EXERCISE OBJECTIVE -
Copy each record exactly, word for word.

BEGIN INPUT MATERIAL

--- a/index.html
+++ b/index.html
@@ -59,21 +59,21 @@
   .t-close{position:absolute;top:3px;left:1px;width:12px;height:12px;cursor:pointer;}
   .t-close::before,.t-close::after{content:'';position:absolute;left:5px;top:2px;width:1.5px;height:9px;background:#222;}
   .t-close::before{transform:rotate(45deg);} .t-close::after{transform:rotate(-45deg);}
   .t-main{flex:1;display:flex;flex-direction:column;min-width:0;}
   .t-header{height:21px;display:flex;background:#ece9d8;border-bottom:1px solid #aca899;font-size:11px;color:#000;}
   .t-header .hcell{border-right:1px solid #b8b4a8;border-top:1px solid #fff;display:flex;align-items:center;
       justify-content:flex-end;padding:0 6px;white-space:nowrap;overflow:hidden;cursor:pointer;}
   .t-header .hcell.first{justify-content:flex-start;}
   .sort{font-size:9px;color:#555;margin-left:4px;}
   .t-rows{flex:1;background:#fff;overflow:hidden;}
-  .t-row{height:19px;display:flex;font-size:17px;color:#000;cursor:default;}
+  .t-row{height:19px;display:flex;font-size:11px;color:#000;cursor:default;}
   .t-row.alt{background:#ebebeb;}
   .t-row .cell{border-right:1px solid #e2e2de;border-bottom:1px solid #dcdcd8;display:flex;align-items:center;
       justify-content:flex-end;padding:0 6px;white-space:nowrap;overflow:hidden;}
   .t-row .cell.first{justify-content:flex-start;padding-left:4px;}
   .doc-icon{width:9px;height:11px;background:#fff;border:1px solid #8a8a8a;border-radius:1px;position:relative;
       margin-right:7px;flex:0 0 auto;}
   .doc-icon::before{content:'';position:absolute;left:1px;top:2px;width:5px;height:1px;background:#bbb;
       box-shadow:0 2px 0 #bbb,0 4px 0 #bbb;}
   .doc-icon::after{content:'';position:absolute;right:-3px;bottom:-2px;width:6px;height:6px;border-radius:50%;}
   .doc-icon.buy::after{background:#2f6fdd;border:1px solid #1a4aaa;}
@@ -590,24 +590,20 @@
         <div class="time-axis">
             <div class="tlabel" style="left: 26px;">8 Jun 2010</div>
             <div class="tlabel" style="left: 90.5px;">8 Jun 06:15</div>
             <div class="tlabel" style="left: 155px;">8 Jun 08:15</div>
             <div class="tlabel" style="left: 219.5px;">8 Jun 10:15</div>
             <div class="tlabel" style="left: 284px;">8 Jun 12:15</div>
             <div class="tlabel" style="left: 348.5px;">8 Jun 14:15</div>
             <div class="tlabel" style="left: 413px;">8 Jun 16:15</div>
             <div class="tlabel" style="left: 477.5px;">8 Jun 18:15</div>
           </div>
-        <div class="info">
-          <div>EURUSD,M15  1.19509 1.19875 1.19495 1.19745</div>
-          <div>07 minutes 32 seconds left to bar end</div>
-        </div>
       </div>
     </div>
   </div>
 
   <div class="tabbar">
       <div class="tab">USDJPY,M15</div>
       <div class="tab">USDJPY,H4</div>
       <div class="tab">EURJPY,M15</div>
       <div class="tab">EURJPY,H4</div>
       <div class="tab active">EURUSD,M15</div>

END INPUT MATERIAL

SOLUTION -
--- a/index.html
+++ b/index.html
@@ -59,21 +59,21 @@
   .t-close{position:absolute;top:3px;left:1px;width:12px;height:12px;cursor:pointer;}
   .t-close::before,.t-close::after{content:'';position:absolute;left:5px;top:2px;width:1.5px;height:9px;background:#222;}
   .t-close::before{transform:rotate(45deg);} .t-close::after{transform:rotate(-45deg);}
   .t-main{flex:1;display:flex;flex-direction:column;min-width:0;}
   .t-header{height:21px;display:flex;background:#ece9d8;border-bottom:1px solid #aca899;font-size:11px;color:#000;}
   .t-header .hcell{border-right:1px solid #b8b4a8;border-top:1px solid #fff;display:flex;align-items:center;
       justify-content:flex-end;padding:0 6px;white-space:nowrap;overflow:hidden;cursor:pointer;}
   .t-header .hcell.first{justify-content:flex-start;}
   .sort{font-size:9px;color:#555;margin-left:4px;}
   .t-rows{flex:1;background:#fff;overflow:hidden;}
-  .t-row{height:19px;display:flex;font-size:17px;color:#000;cursor:default;}
+  .t-row{height:19px;display:flex;font-size:11px;color:#000;cursor:default;}
   .t-row.alt{background:#ebebeb;}
   .t-row .cell{border-right:1px solid #e2e2de;border-bottom:1px solid #dcdcd8;display:flex;align-items:center;
       justify-content:flex-end;padding:0 6px;white-space:nowrap;overflow:hidden;}
   .t-row .cell.first{justify-content:flex-start;padding-left:4px;}
   .doc-icon{width:9px;height:11px;background:#fff;border:1px solid #8a8a8a;border-radius:1px;position:relative;
       margin-right:7px;flex:0 0 auto;}
   .doc-icon::before{content:'';position:absolute;left:1px;top:2px;width:5px;height:1px;background:#bbb;
       box-shadow:0 2px 0 #bbb,0 4px 0 #bbb;}
   .doc-icon::after{content:'';position:absolute;right:-3px;bottom:-2px;width:6px;height:6px;border-radius:50%;}
   .doc-icon.buy::after{background:#2f6fdd;border:1px solid #1a4aaa;}
@@ -590,24 +590,20 @@
         <div class="time-axis">
             <div class="tlabel" style="left: 26px;">8 Jun 2010</div>
             <div class="tlabel" style="left: 90.5px;">8 Jun 06:15</div>
             <div class="tlabel" style="left: 155px;">8 Jun 08:15</div>
             <div class="tlabel" style="left: 219.5px;">8 Jun 10:15</div>
             <div class="tlabel" style="left: 284px;">8 Jun 12:15</div>
             <div class="tlabel" style="left: 348.5px;">8 Jun 14:15</div>
             <div class="tlabel" style="left: 413px;">8 Jun 16:15</div>
             <div class="tlabel" style="left: 477.5px;">8 Jun 18:15</div>
           </div>
-        <div class="info">
-          <div>EURUSD,M15  1.19509 1.19875 1.19495 1.19745</div>
-          <div>07 minutes 32 seconds left to bar end</div>
-        </div>
       </div>
     </div>
   </div>
 
   <div class="tabbar">
       <div class="tab">USDJPY,M15</div>
       <div class="tab">USDJPY,H4</div>
       <div class="tab">EURJPY,M15</div>
       <div class="tab">EURJPY,H4</div>
       <div class="tab active">EURUSD,M15</div>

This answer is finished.